Take-home assessment 7: Word clouds and other analysis tools

Assigned: Monday, 4 November 2024
Summary: In this project, you will build “word clouds” of the most common words in texts.
Collaboration: You must work individually on this assignment. You may only consult members of the course staff for help.

Note: This assignment is intentionally more open-ended than most. Have fun! Be creative!

The assignment

As you may know, a “word cloud” (also “tag cloud”) is a visual representation of the most common words in a text (usually ignoring “common words”, such as “a”, “an”, and “the”). The words are grouped in an approximately oval shape, with the size of a word representing the approximate frequency (percentage of times) in which the word appears in the text.

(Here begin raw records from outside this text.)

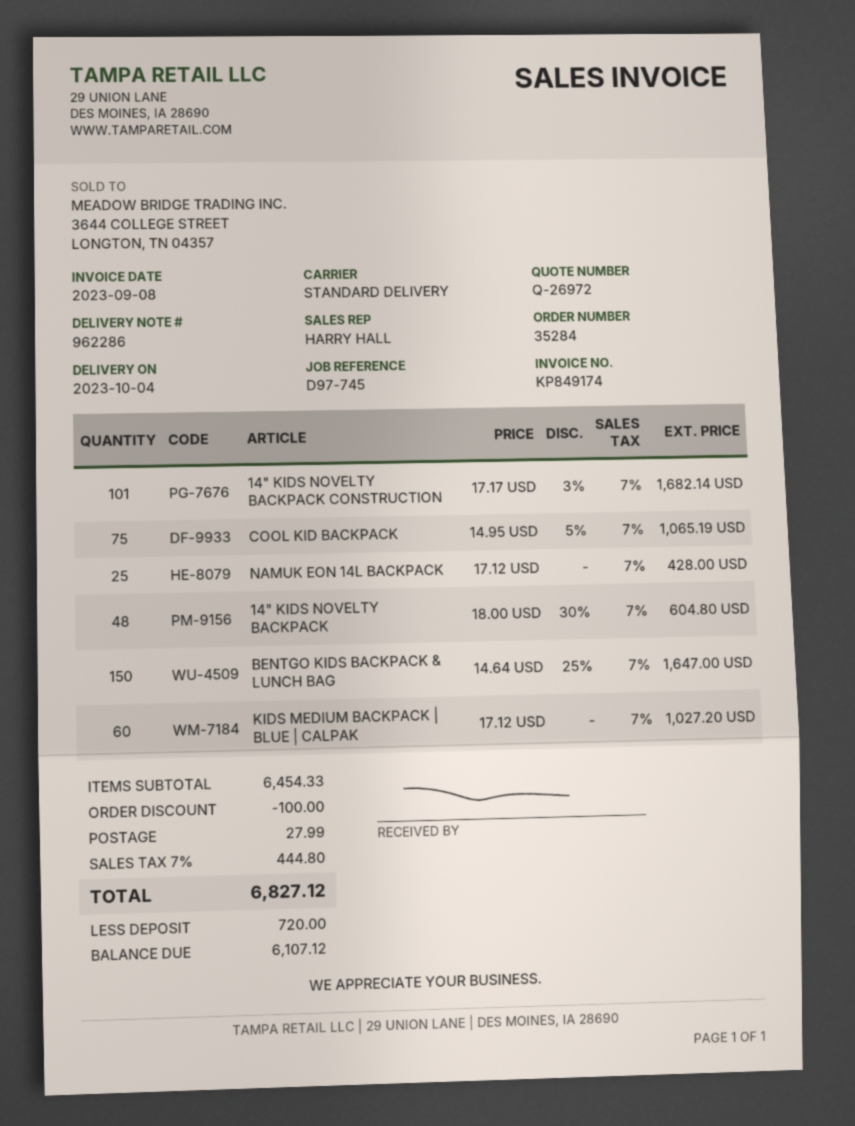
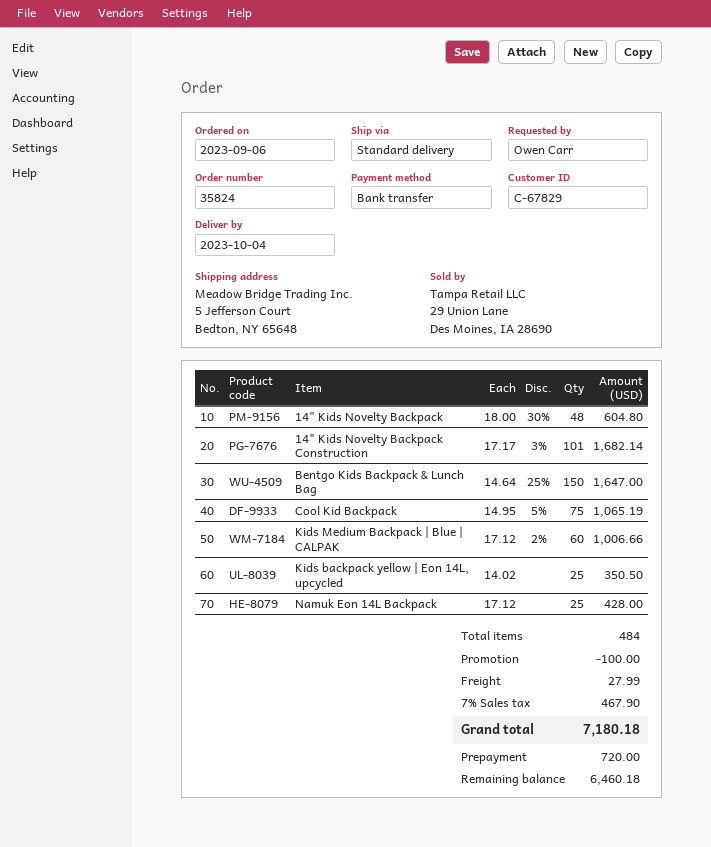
order number: 35284 -> 35824
KIDS MEDIUM BACKPACK | BLUE | CALPAK: 60 x 17.12 = 1027.20 -> 60 x 17.12 - 2% = 1006.66
Kids backpack yellow | Eon 14L, upcycled: none -> 25 x 14.02 = 350.50
tax: 7% = 444.80 -> 7% = 467.90
total: 6827.12 -> 7180.18
balance: 6107.12 -> 6460.18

Note that in order for a word size to represent the approximate frequency, it should grow with the square root of the frequency. That is, if word A appears four times as many times as word B, it should have twice the font size. (Since both the width and the height scale with the font size, when we double the font size, we square the overall area.)

Some analysts promote word clouds because they provide a visually stimulating way to get an overview of the topics in a text. Others note that word clouds may promote inappropriate conclusions, since we tend to assume nearby words are related, but most word-cloud algorithms do not use proximity in the text to compute proximity in the image.

Your assignment is to write a procedure, (word-cloud text), that builds a word cloud for the given string. That is, it reads all the words from the file, computes their frequencies (hint: a dictionary!), generates an appropriate-sized word image for each of the top 50, and puts them together into a single image.

We strongly recommend that you decompose the problem into smaller pieces. (You are required to do so to earn an M.)

You must build a dictionary with words as keys and frequencies as values. You can refer to the letter inventory lab for how to do so.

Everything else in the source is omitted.